For GBPUSD to test new lows, it will require many negative shocks from the U.K. economy, especially as much of the skepticism is already priced in the currency, which was reflected in CFTC’s data showing sterling net short contracts surging to a record high of 82,515 in the week ended August 2. Tuesday’s industrial and manufacturing data are not likely to reflect the weakness seen in PMIs as data was taken prior to the Brexit vote, which suggests a short squeeze could lead GBPUSD higher from current levels in the short run.
The dollar index continued to gain ground after falling by 2.5% from July 22 to Aug 2. The strength in the greenback is still driven by the robust employment report on Friday which showed the U.S. economy added 255,000 jobs in July which sent rates higher across the U.S. yield curve. Although markets are still not convinced that the Federal Reserve will hike rates in September or December, the fact that it’s the only major central bank not considering easing monetary policy will continue to support the dollar.

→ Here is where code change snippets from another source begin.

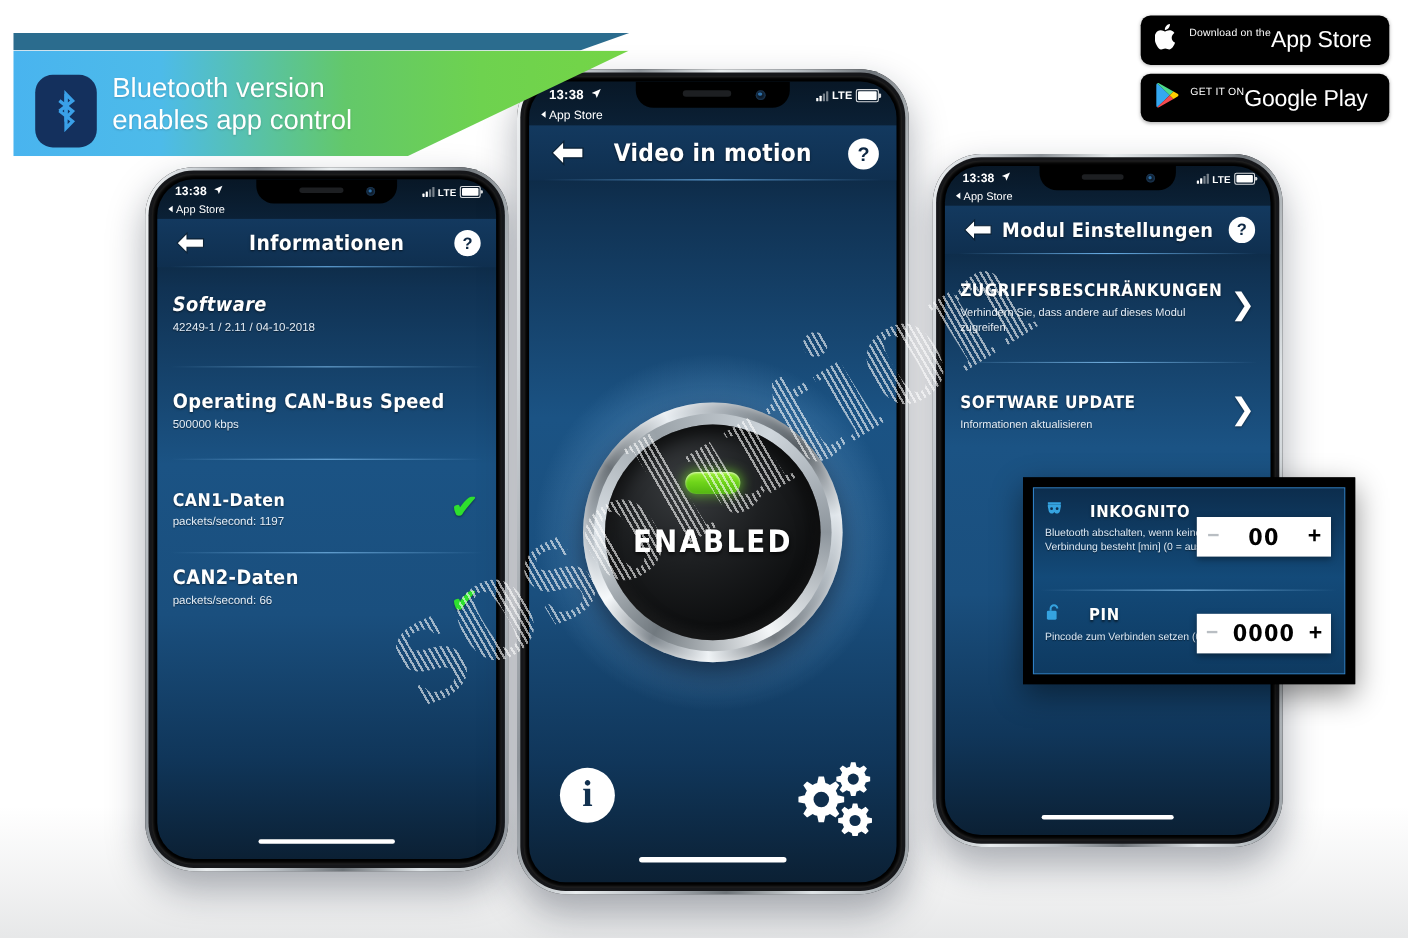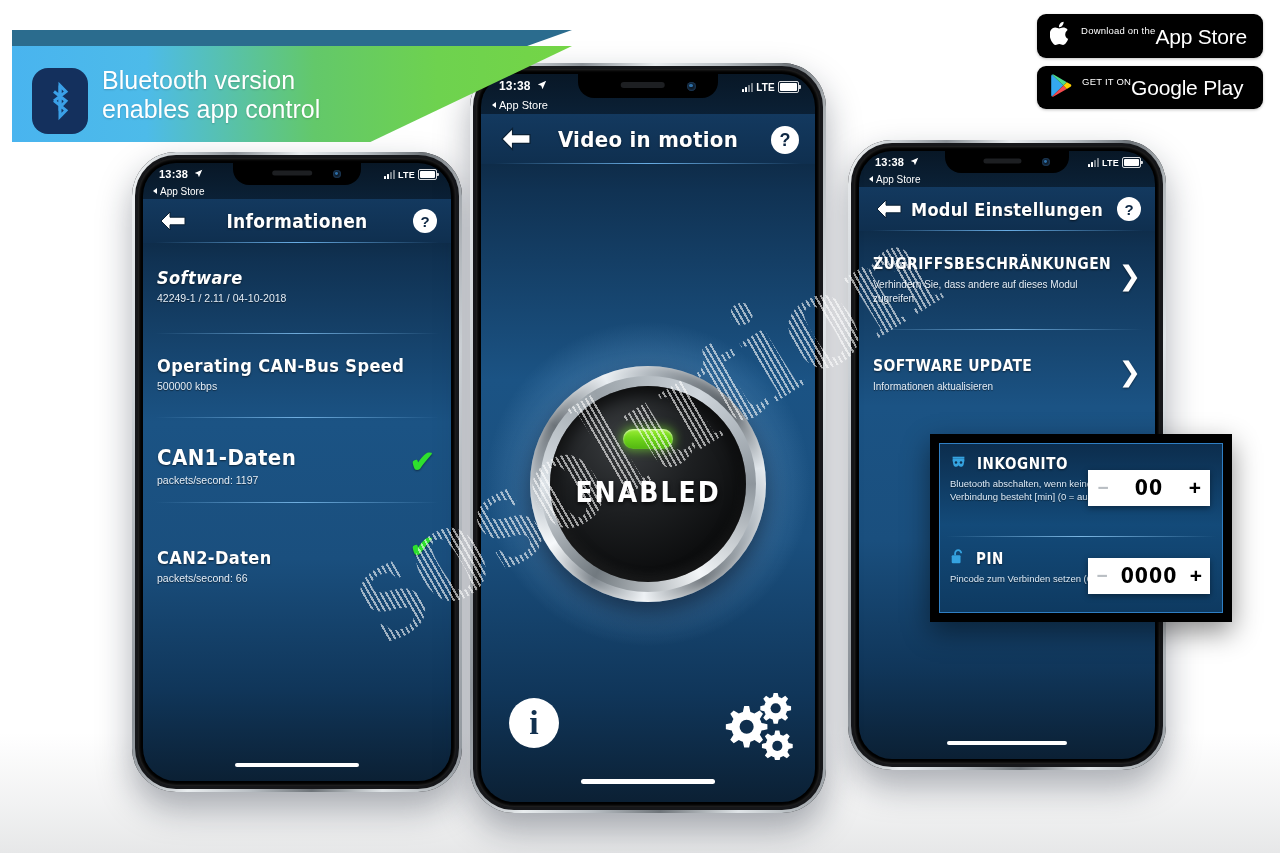"CAN1-Daten" div.r-title { font-size: 22px -> 16px }
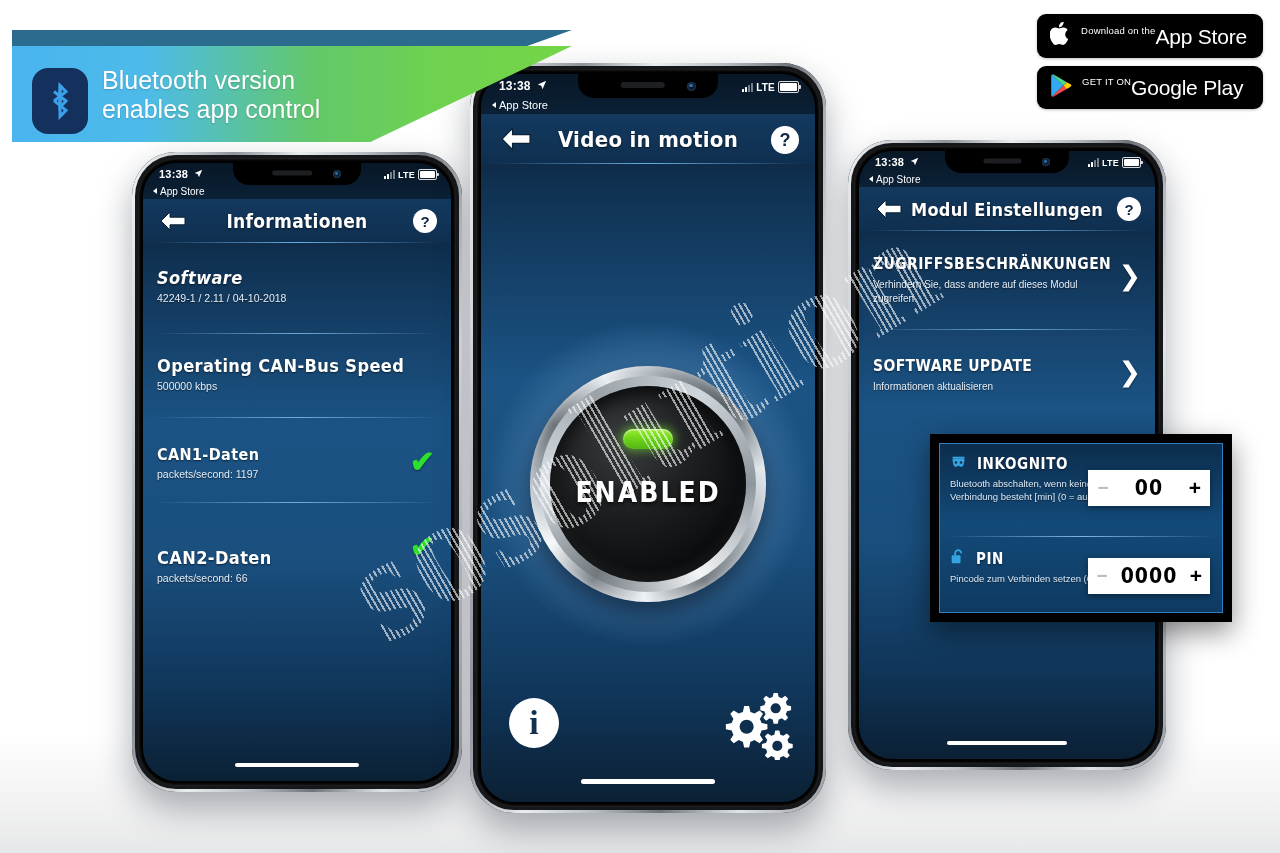"INKOGNITO" .ov-head { gap: 10px -> 24px }
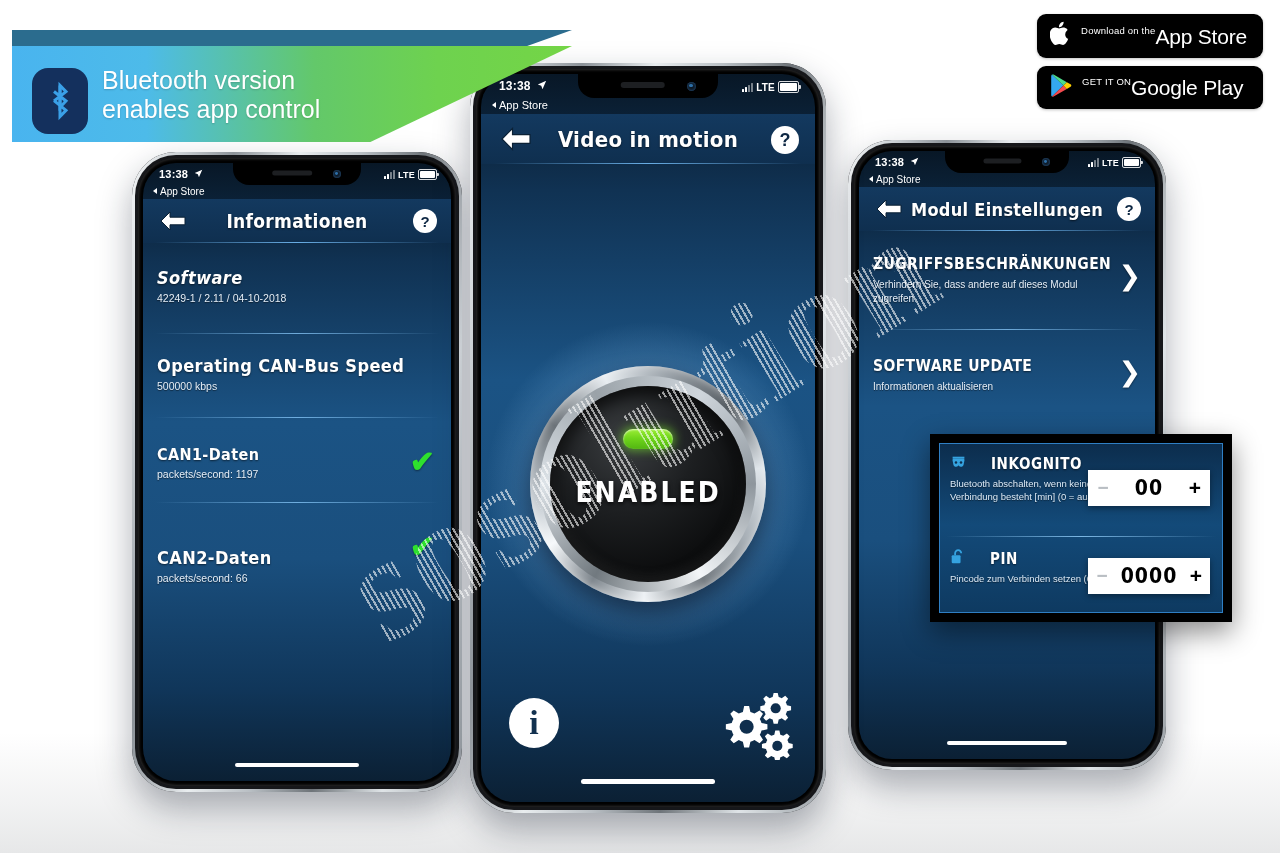"CAN2-Daten" div.row { padding: 45px 0 0 14px -> 13px 0 0 14px }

In the next 24-hours focus will shift to the Kiwi. NZDUSD has been moving in a range of less than 100 pips despite expectations that RBNZ is set to follow steps taken by Bank of England and Reserve Bank of Australia in cutting rates by 0.25% on Thursday. In fact, a rate cut alone is not enough to send the Kiwi lower for two reasons. First, the news is already priced in the currency and second, a 2% interest rate will remain the highest among major central banks. So, unless the central bank indicates further easing measures in the foreseeable future, expect the NZD to continue benefiting from carry trades.